One argument too often used to smash resistance to global warming alarmism is that such-and-such a study was, or was not, “peer reviewed”. Lay persons may assume peer review means colleagues don white coats, go into the lab and redo the experiment themselves. But it doesn’t. Peer reviewers rarely check the data and almost never try to replicate the analysis. And the system is not working; Tsuyoshi Miyakawa’s agonized piece in the latest edition of Molecular Brain shows spreading awareness across any number of scientific fields of a “reproducibility crisis” in which even peer-reviewed work cannot be replicated by independent researchers due to dodgy statistical practices, selective reporting and, Miyakawa laments, outright “data fabrication”. This crisis needs to be addressed, for the sake of science generally not just climate science. But in the meantime, drop the “peer review” juju and engage on the merits of arguments please.
The dodgy practices are known as “HARKing” and “p-hacking.” For those of you behind the curve, at least to hear Wired tell it, “p-hacking” means fiddling data analysis so you seem to generate a “statistically significant” result, one with less than a 5% chance of coming up randomly, when in fact you have not. HARKing means “Hypothesizing After the Results are Known”, a practice at which we have repeatedly taken aim in this newsletter on topics from Australian fires to slowing ocean currents. And there’s also the very real problem, which Miyakawa does not discuss, of peer review turning into pal review in which researchers known to the authors give a cursory read and thumbs-up to their friends’ work in return for their friends doing the same to theirs.

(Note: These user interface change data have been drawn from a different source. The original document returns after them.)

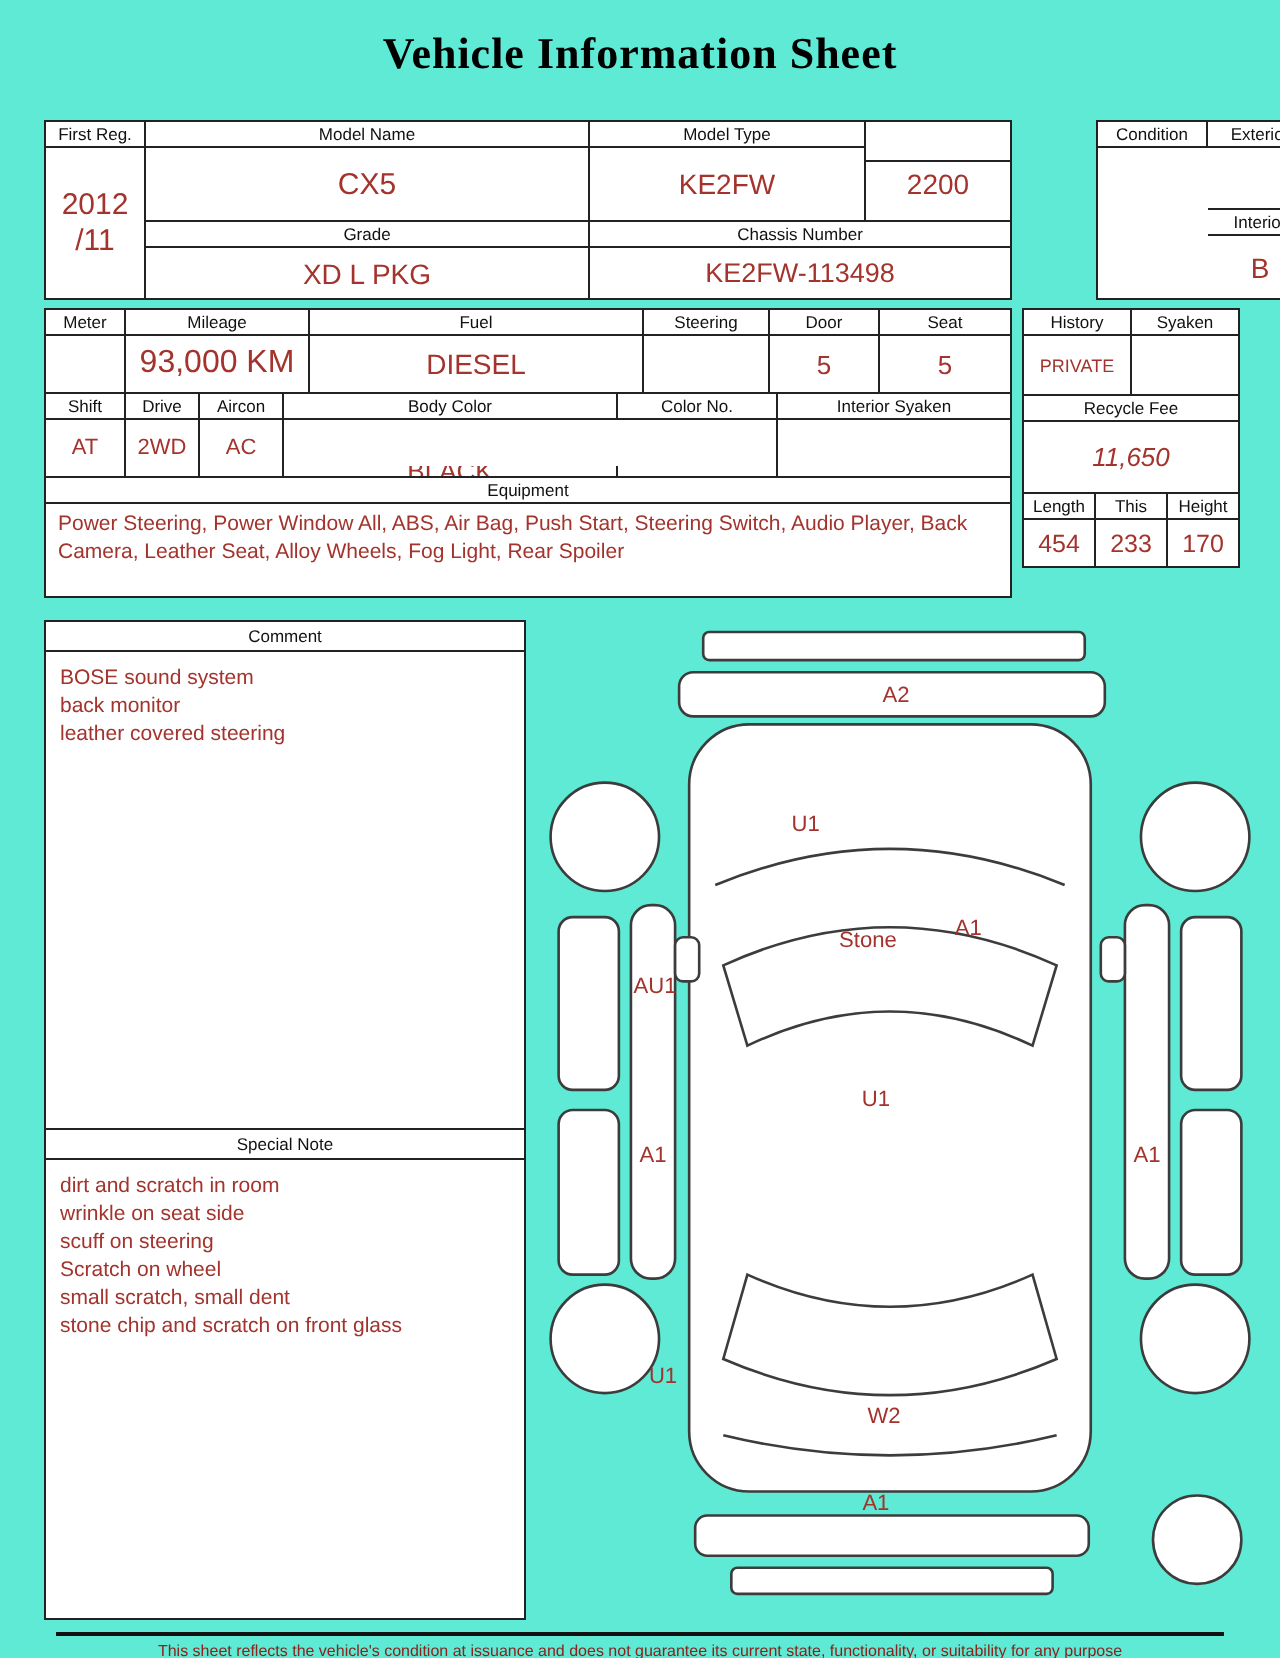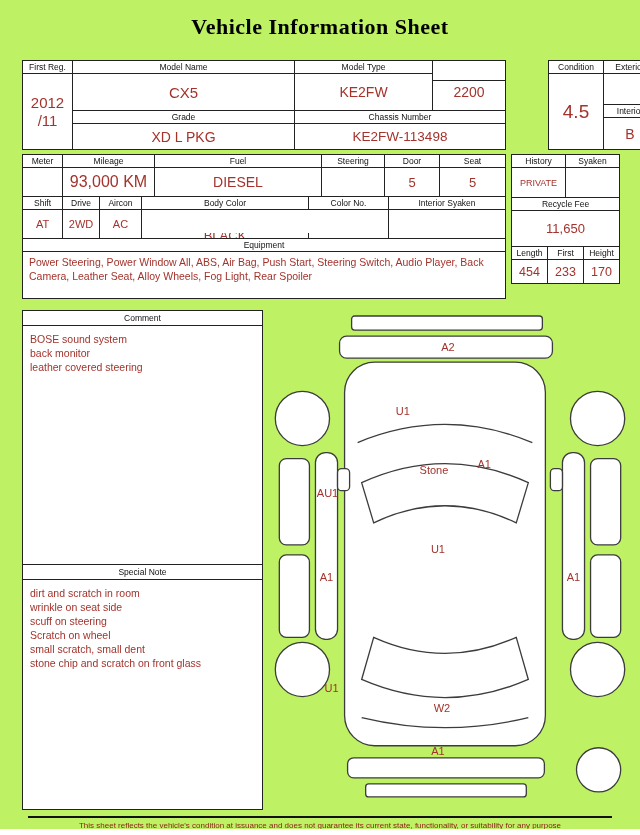--- a/index.html
+++ b/index.html
@@ -5,7 +5,7 @@
   * { margin:0; padding:0; box-sizing:border-box; }
   html,body { background:#ffffff; }
   body { font-family:"Liberation Sans", sans-serif; }
-  .page { position:relative; width:640px; height:829px; background:#bef264; overflow:hidden; }
+  .page { position:relative; width:640px; height:829px; background:#5eead4; overflow:hidden; }
   .title { position:absolute; top:14px; left:0; width:100%; text-align:center;
            font-family:"Liberation Serif", serif; font-size:22px; font-weight:600;
            color:#000; letter-spacing:.5px; }

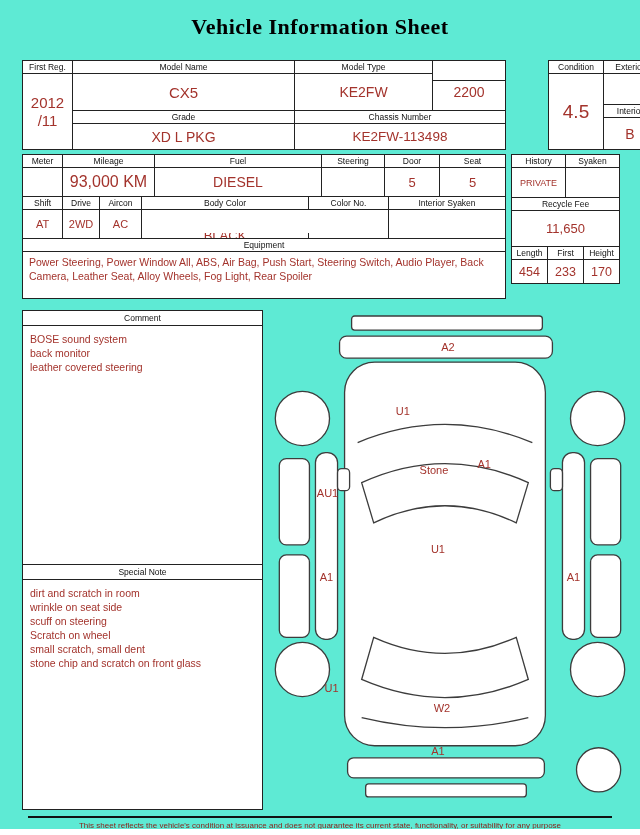--- a/index.html
+++ b/index.html
@@ -55,7 +55,6 @@
     <div class="grid" style="grid-template-columns:55px 52px;grid-template-rows:13px 31px 13px 31px;height:100%;">
       <div class="cell lbl br bb" style="grid-row:1;grid-column:1;">Condition</div>
       <div class="cell lbl bb" style="grid-row:1;grid-column:2;">Exterior</div>
-      <div class="cell val br" style="grid-row:2/5;grid-column:1;font-size:19px;">4.5</div>
       <div class="cell val bb" style="grid-row:2;grid-column:2;font-size:13px;"></div>
       <div class="cell lbl bb" style="grid-row:3;grid-column:2;">Interior</div>
       <div class="cell val" style="grid-row:4;grid-column:2;font-size:14px;">B</div>

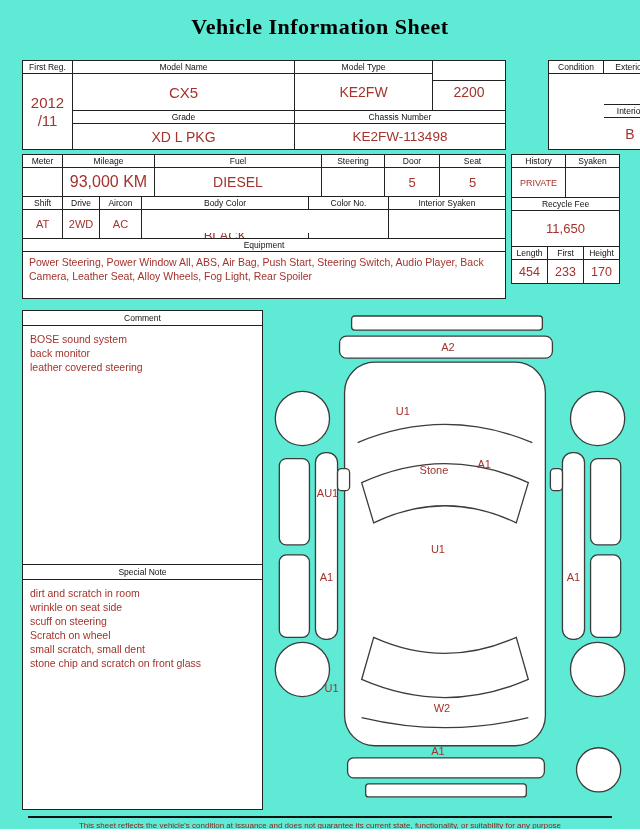--- a/index.html
+++ b/index.html
@@ -102,7 +102,7 @@
       <div class="cell val bb" style="font-size:9px;"></div>
     </div>
     <div class="cell lbl bb" style="height:13px;">Recycle Fee</div>
-    <div class="cell val bb" style="height:36px;font-size:13px;">11,650</div>
+    <div class="cell val bb" style="height:36px;font-size:13px;font-style:italic;">11,650</div>
     <div class="grid" style="grid-template-columns:36px 36px 35px;grid-template-rows:13px 23px;">
       <div class="cell lbl br bb">Length</div>
       <div class="cell lbl br bb">First</div>

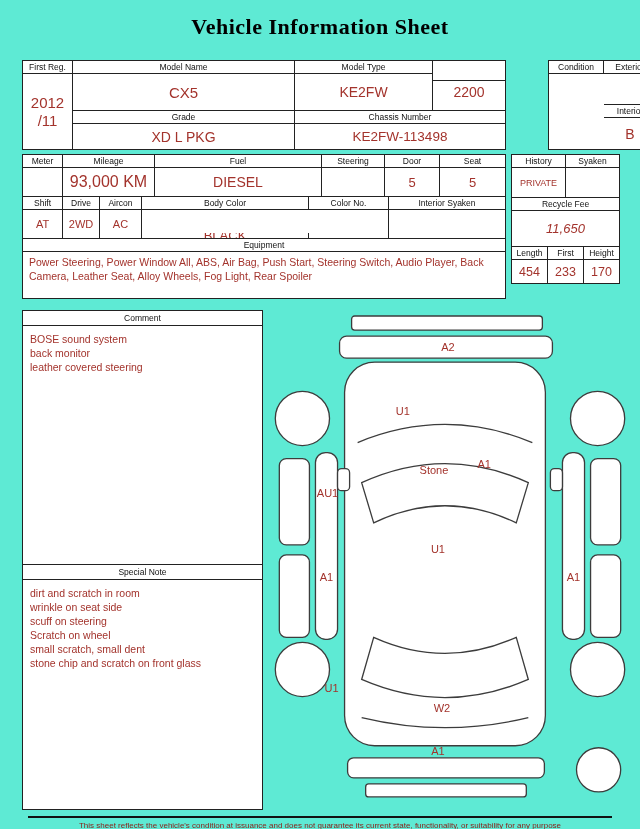--- a/index.html
+++ b/index.html
@@ -105,7 +105,7 @@
     <div class="cell val bb" style="height:36px;font-size:13px;font-style:italic;">11,650</div>
     <div class="grid" style="grid-template-columns:36px 36px 35px;grid-template-rows:13px 23px;">
       <div class="cell lbl br bb">Length</div>
-      <div class="cell lbl br bb">First</div>
+      <div class="cell lbl br bb">This</div>
       <div class="cell lbl bb">Height</div>
       <div class="cell val br" style="font-size:12.5px;">454</div>
       <div class="cell val br" style="font-size:12.5px;">233</div>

As for data fabrication, Miyakawa makes the chilling assertion that “As an Editor-in-Chief of Molecular Brain, I have handled 180 manuscripts since early 2017 and have made 41 editorial decisions categorized as ‘Revise before review,’ requesting that the authors provide raw data. Surprisingly, among those 41 manuscripts, 21 were withdrawn without providing raw data, indicating that requiring raw data drove away more than half of the manuscripts. I rejected 19 out of the remaining 20 manuscripts because of insufficient raw data. Thus, more than 97% of the 41 manuscripts did not present the raw data supporting their results when requested by an editor, suggesting a possibility that the raw data did not exist from the beginning, at least in some portions of these cases.”
If it’s that bad in a field where only personal ambition for professional advancement might drive researchers to bend the truth, imagine what it’s like in climate where zealous attachment to some desired policy end is also thumbing the scale. Then ask Michael Mann for the key data behind his famous hockey stick and see how far you get.